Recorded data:
/---

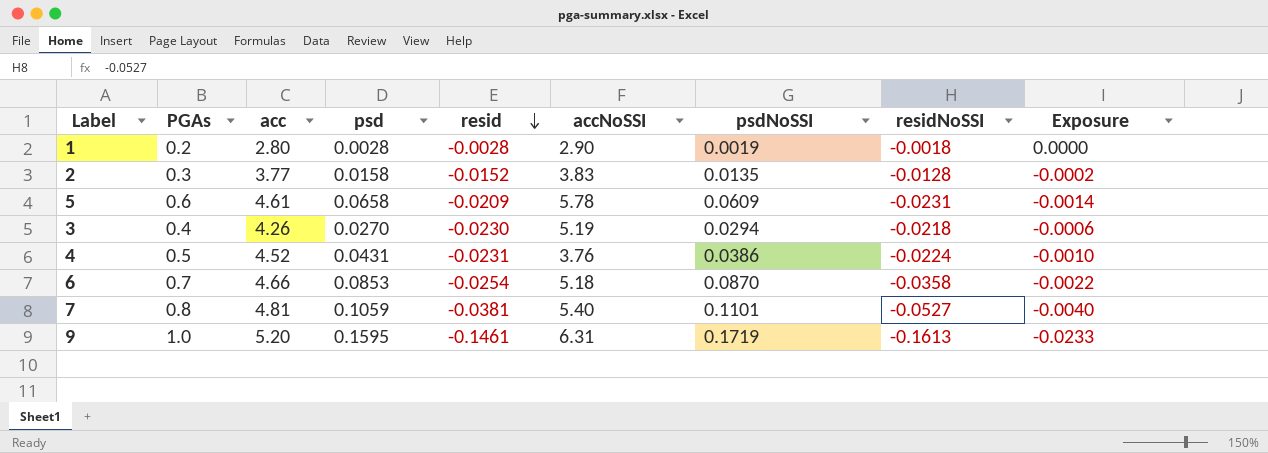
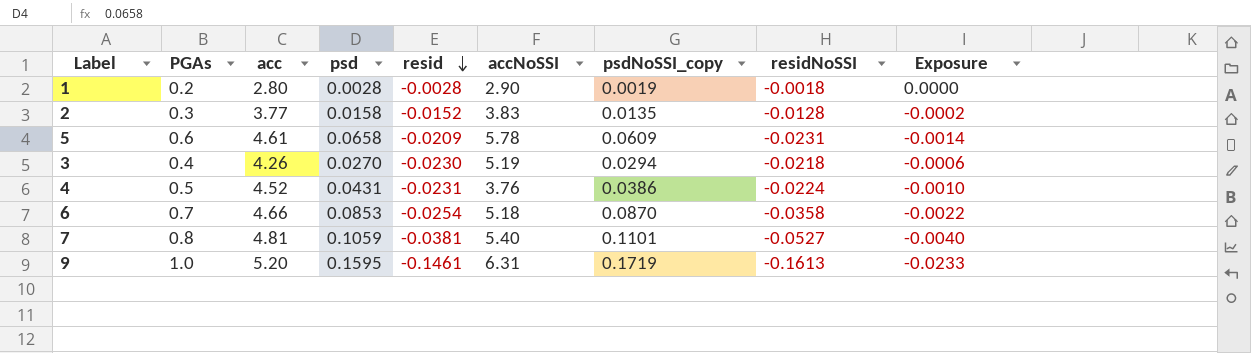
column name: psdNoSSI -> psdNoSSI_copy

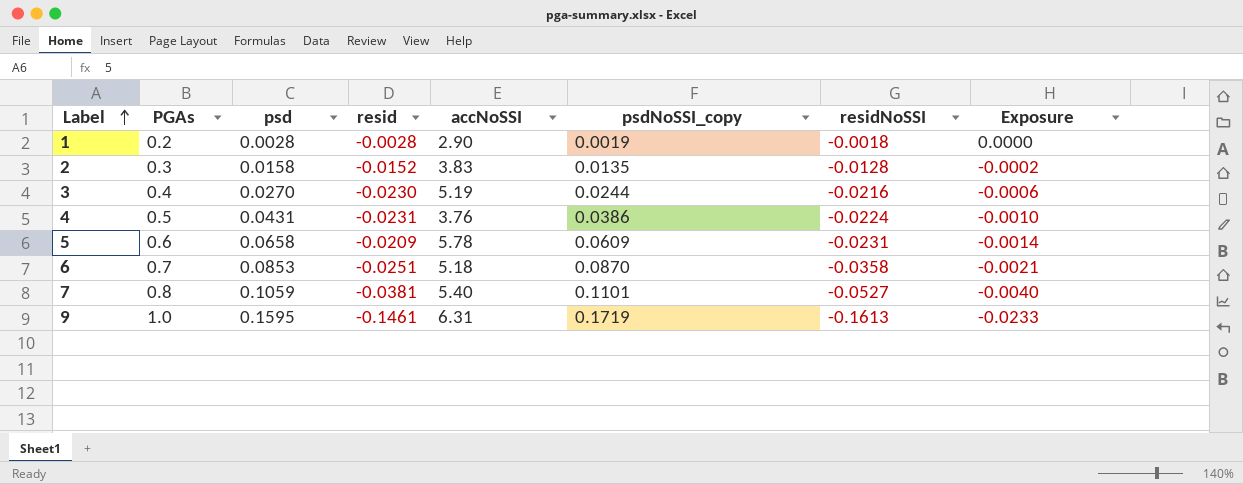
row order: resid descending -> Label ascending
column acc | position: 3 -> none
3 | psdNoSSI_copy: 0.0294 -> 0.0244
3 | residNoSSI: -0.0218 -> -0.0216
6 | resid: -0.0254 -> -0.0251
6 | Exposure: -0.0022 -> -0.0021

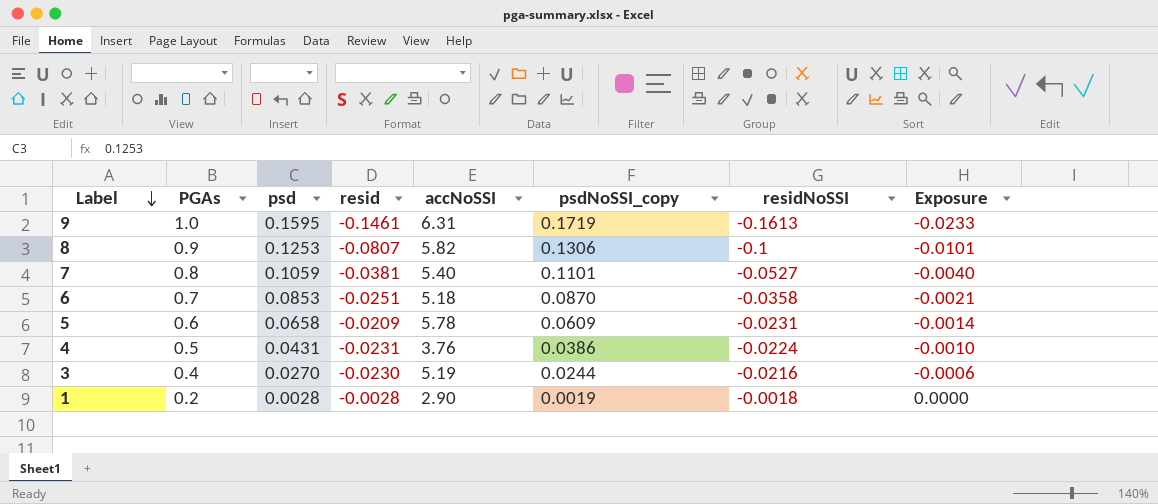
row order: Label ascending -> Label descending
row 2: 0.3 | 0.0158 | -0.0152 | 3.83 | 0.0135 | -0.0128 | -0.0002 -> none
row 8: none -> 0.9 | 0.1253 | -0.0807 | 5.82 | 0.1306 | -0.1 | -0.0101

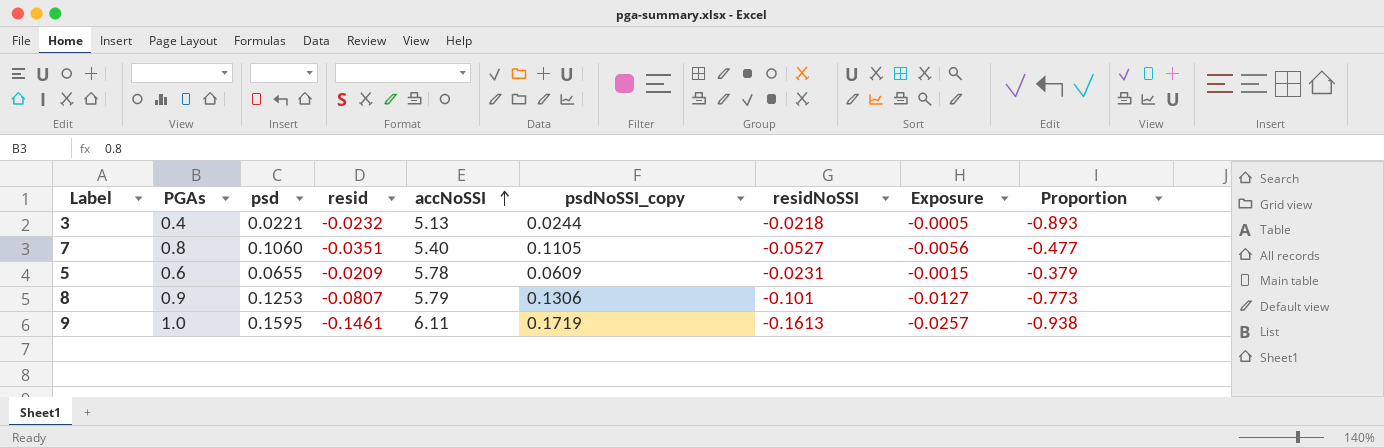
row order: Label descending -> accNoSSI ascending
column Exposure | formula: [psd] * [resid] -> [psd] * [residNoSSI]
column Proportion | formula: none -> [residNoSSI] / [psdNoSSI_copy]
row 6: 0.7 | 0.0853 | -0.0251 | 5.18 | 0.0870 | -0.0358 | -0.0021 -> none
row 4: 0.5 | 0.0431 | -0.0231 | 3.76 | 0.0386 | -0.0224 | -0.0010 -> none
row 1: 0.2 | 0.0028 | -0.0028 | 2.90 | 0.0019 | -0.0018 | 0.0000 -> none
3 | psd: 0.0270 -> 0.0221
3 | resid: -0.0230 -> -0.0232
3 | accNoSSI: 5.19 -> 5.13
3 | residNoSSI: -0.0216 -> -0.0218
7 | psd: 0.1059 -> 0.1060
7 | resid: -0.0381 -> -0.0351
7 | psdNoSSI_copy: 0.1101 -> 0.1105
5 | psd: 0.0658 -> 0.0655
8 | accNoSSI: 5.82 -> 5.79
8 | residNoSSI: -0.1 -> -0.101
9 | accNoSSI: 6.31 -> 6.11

\---

Only one stretch of the entries above is wanted: the lines from the one containing "column Proportion |" through the one containing "3 | residNoSSI: -0.0216 -> -0.0218". Please reproduce it exactly.

column Proportion | formula: none -> [residNoSSI] / [psdNoSSI_copy]
row 6: 0.7 | 0.0853 | -0.0251 | 5.18 | 0.0870 | -0.0358 | -0.0021 -> none
row 4: 0.5 | 0.0431 | -0.0231 | 3.76 | 0.0386 | -0.0224 | -0.0010 -> none
row 1: 0.2 | 0.0028 | -0.0028 | 2.90 | 0.0019 | -0.0018 | 0.0000 -> none
3 | psd: 0.0270 -> 0.0221
3 | resid: -0.0230 -> -0.0232
3 | accNoSSI: 5.19 -> 5.13
3 | residNoSSI: -0.0216 -> -0.0218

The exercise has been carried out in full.